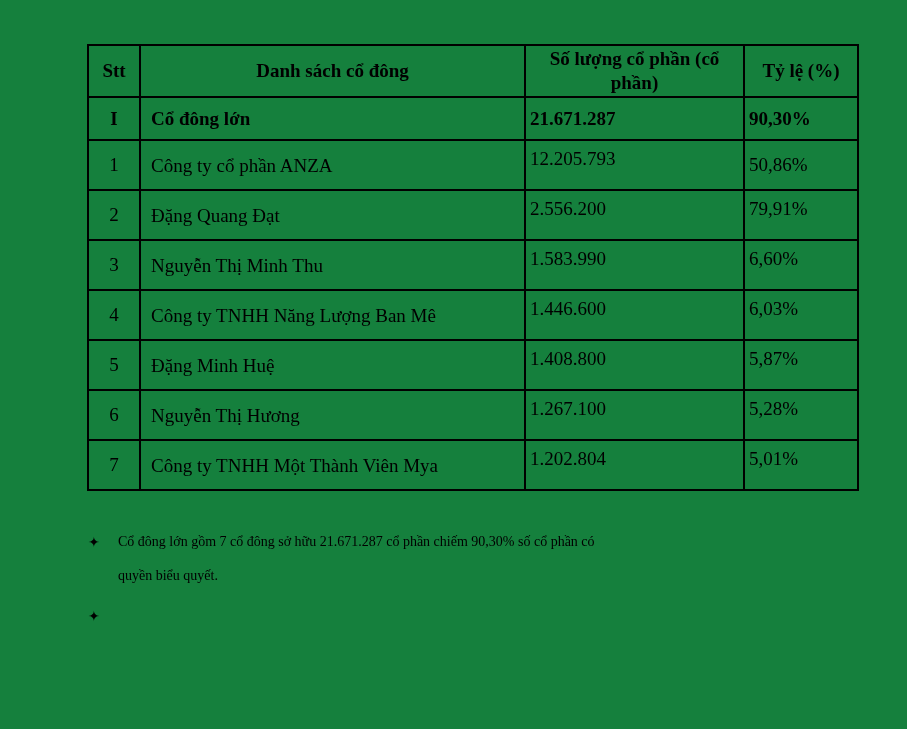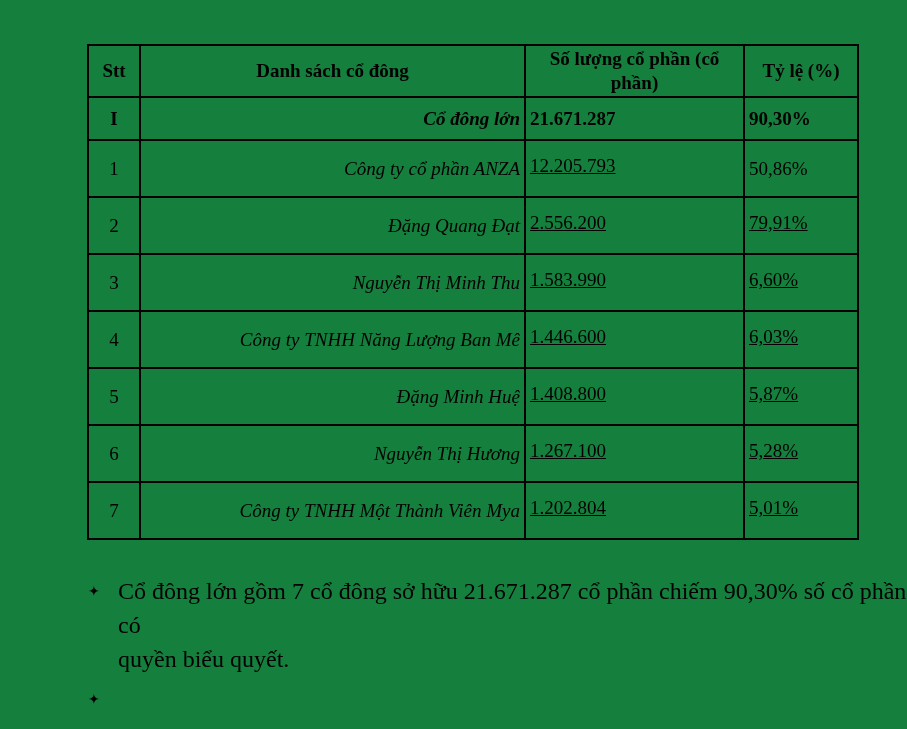"Cổ đông lớn" td.name { font-style: italic -> none; text-align: right -> left }
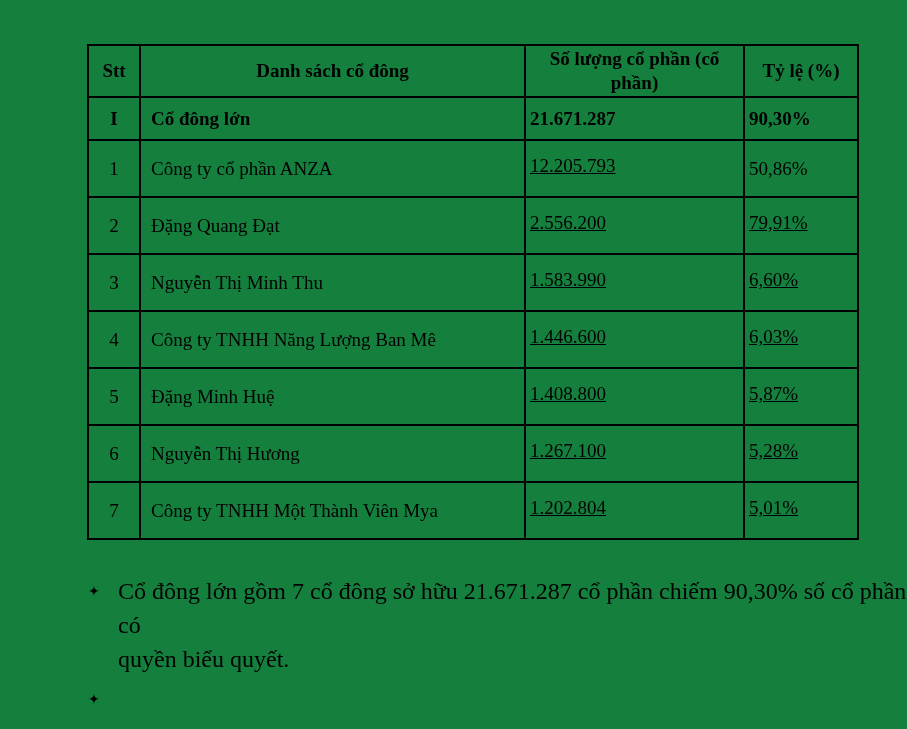"12.205.793" td.vt { padding-top: 14px -> 7px; text-decoration: underline -> none }
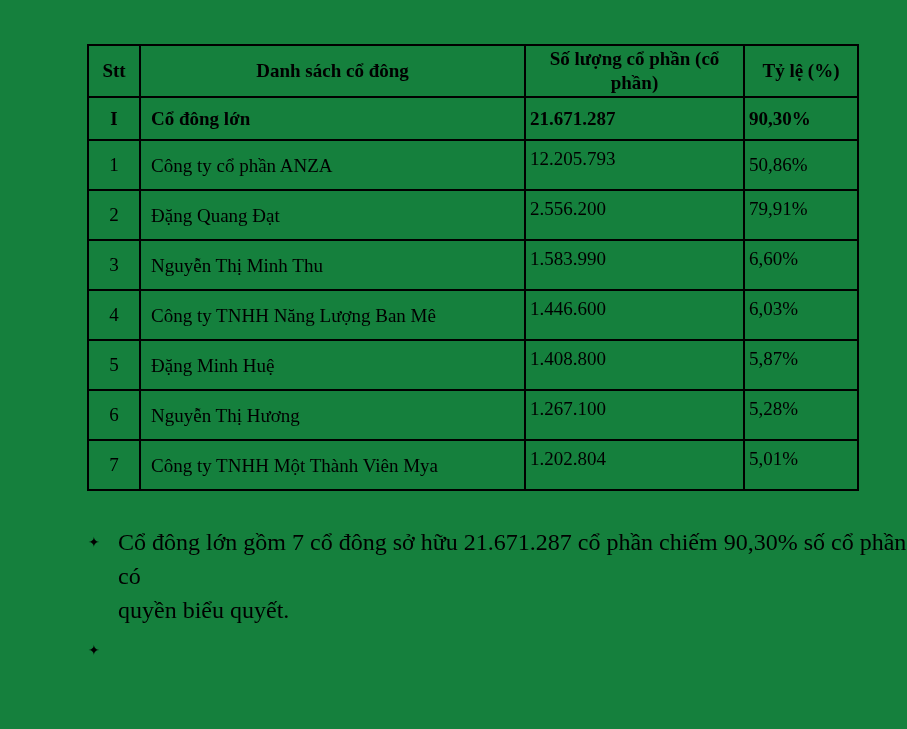"Cổ đông lớn gồm 7" .note-text { font-size: 24px -> 14px }
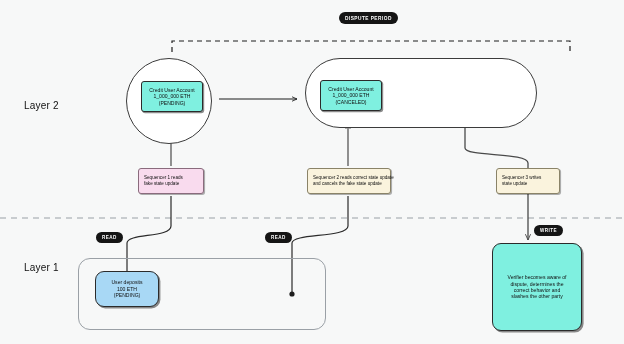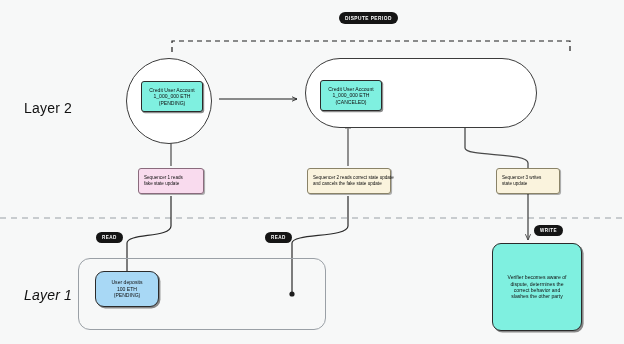"Layer 2" .layer-label { font-size: 14px -> 10px }
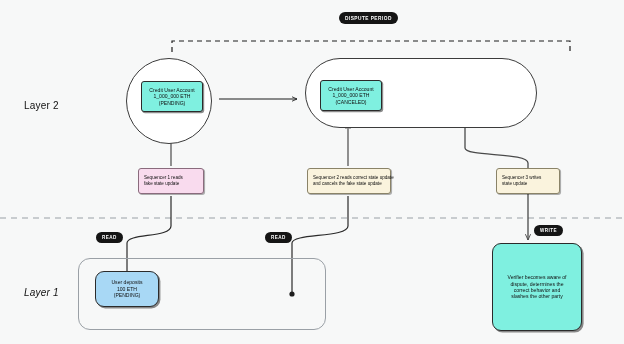"Layer 1" #layer1-label { font-style: italic -> none; top: 287px -> 262px }
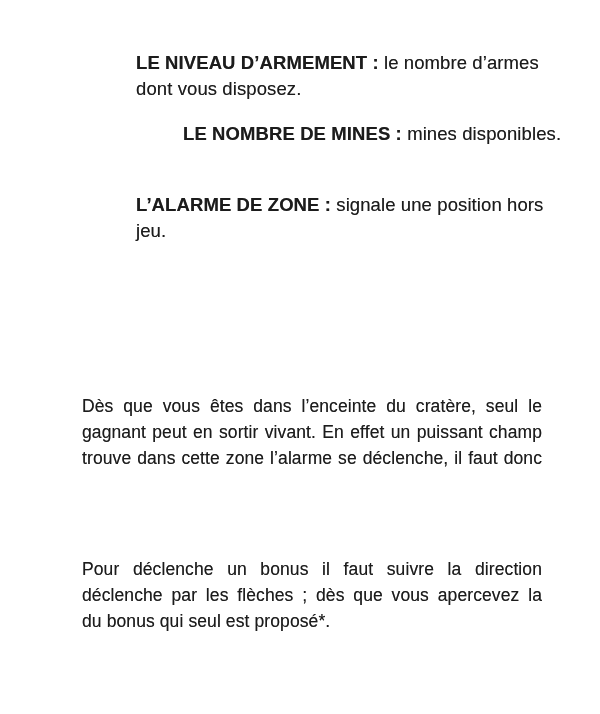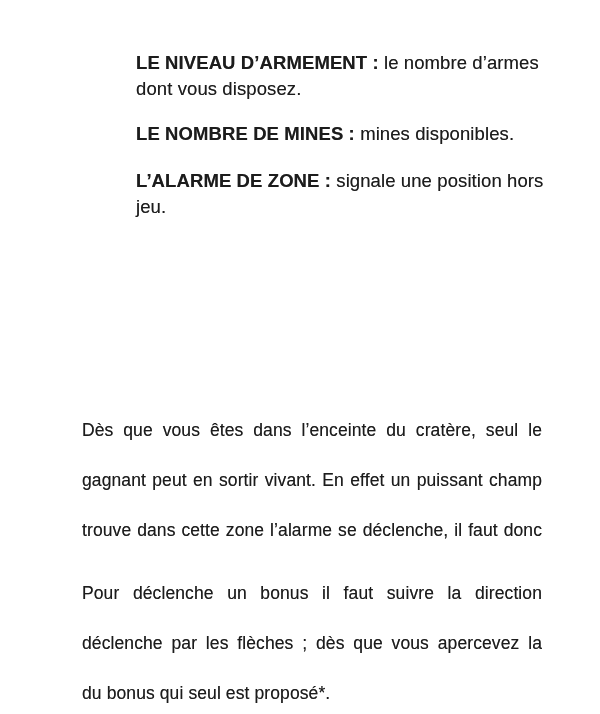"LE NOMBRE DE MINES :" #def-mines { margin-left: none -> 47px }
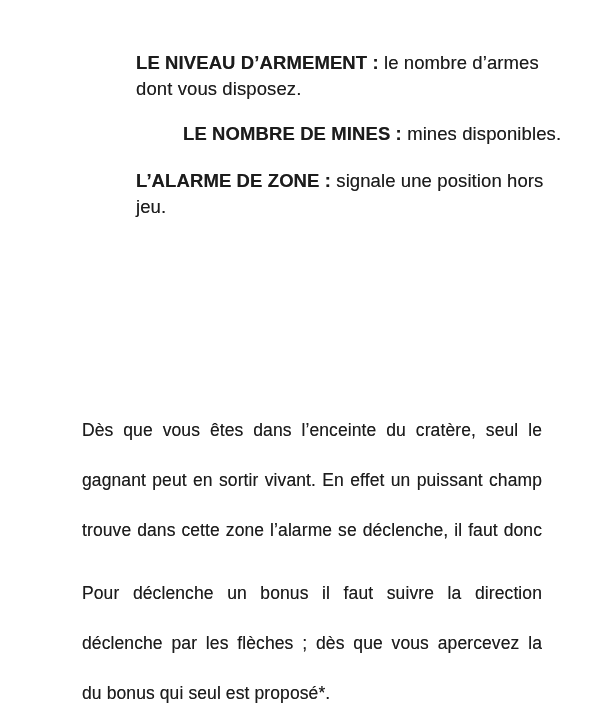"L’ALARME DE ZONE : signale" #def-zone { top: 168px -> 192px }
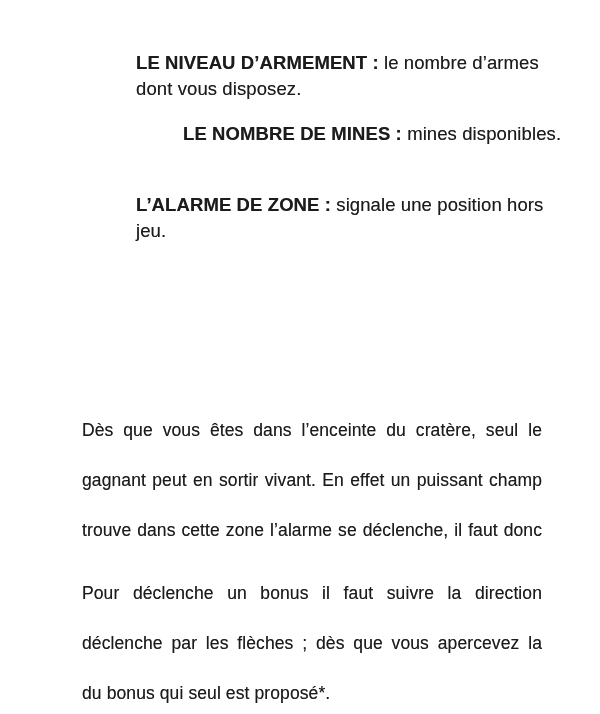"Dès que vous êtes dans" .tline { margin-top: 24px -> none }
= = = =
*Problem*
Please copy out from the data above, without any picture, exactly the lines running from the one that holds "none; top: 287px" through the one that holds "top: 168px ->", and nothing beyond them.

*The answer*
"Layer 1" #layer1-label { font-style: italic -> none; top: 287px -> 262px }
"LE NOMBRE DE MINES :" #def-mines { margin-left: none -> 47px }
"L’ALARME DE ZONE : signale" #def-zone { top: 168px -> 192px }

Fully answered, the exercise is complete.